— Activity —
Print, exactly and completely, every entry in the data.

Dataset items:
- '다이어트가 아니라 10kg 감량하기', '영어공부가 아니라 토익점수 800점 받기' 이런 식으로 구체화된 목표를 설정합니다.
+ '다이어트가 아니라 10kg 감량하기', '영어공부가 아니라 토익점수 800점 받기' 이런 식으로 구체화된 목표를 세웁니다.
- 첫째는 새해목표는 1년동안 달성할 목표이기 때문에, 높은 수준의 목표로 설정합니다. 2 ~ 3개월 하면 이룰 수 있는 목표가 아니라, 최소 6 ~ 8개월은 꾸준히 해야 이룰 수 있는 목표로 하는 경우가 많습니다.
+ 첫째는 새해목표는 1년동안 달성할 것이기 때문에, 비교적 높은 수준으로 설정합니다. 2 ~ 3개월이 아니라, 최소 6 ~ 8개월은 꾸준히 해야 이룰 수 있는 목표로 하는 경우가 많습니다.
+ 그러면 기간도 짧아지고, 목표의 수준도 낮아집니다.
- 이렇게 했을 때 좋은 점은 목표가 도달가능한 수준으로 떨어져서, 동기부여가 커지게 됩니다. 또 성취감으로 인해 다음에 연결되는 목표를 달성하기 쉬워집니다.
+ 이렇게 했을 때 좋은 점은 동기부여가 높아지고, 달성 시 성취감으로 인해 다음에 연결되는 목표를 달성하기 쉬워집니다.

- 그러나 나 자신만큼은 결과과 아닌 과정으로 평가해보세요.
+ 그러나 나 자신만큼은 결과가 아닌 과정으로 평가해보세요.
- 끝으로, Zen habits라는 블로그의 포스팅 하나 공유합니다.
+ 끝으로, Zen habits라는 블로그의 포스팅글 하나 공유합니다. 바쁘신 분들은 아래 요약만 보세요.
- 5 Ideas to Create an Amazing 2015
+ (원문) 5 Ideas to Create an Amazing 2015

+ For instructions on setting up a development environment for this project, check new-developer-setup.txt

— Solution below —
- '다이어트가 아니라 10kg 감량하기', '영어공부가 아니라 토익점수 800점 받기' 이런 식으로 구체화된 목표를 설정합니다.
+ '다이어트가 아니라 10kg 감량하기', '영어공부가 아니라 토익점수 800점 받기' 이런 식으로 구체화된 목표를 세웁니다.
- 첫째는 새해목표는 1년동안 달성할 목표이기 때문에, 높은 수준의 목표로 설정합니다. 2 ~ 3개월 하면 이룰 수 있는 목표가 아니라, 최소 6 ~ 8개월은 꾸준히 해야 이룰 수 있는 목표로 하는 경우가 많습니다.
+ 첫째는 새해목표는 1년동안 달성할 것이기 때문에, 비교적 높은 수준으로 설정합니다. 2 ~ 3개월이 아니라, 최소 6 ~ 8개월은 꾸준히 해야 이룰 수 있는 목표로 하는 경우가 많습니다.
+ 그러면 기간도 짧아지고, 목표의 수준도 낮아집니다.
- 이렇게 했을 때 좋은 점은 목표가 도달가능한 수준으로 떨어져서, 동기부여가 커지게 됩니다. 또 성취감으로 인해 다음에 연결되는 목표를 달성하기 쉬워집니다.
+ 이렇게 했을 때 좋은 점은 동기부여가 높아지고, 달성 시 성취감으로 인해 다음에 연결되는 목표를 달성하기 쉬워집니다.

- 그러나 나 자신만큼은 결과과 아닌 과정으로 평가해보세요.
+ 그러나 나 자신만큼은 결과가 아닌 과정으로 평가해보세요.
- 끝으로, Zen habits라는 블로그의 포스팅 하나 공유합니다.
+ 끝으로, Zen habits라는 블로그의 포스팅글 하나 공유합니다. 바쁘신 분들은 아래 요약만 보세요.
- 5 Ideas to Create an Amazing 2015
+ (원문) 5 Ideas to Create an Amazing 2015

+ For instructions on setting up a development environment for this project, check new-developer-setup.txt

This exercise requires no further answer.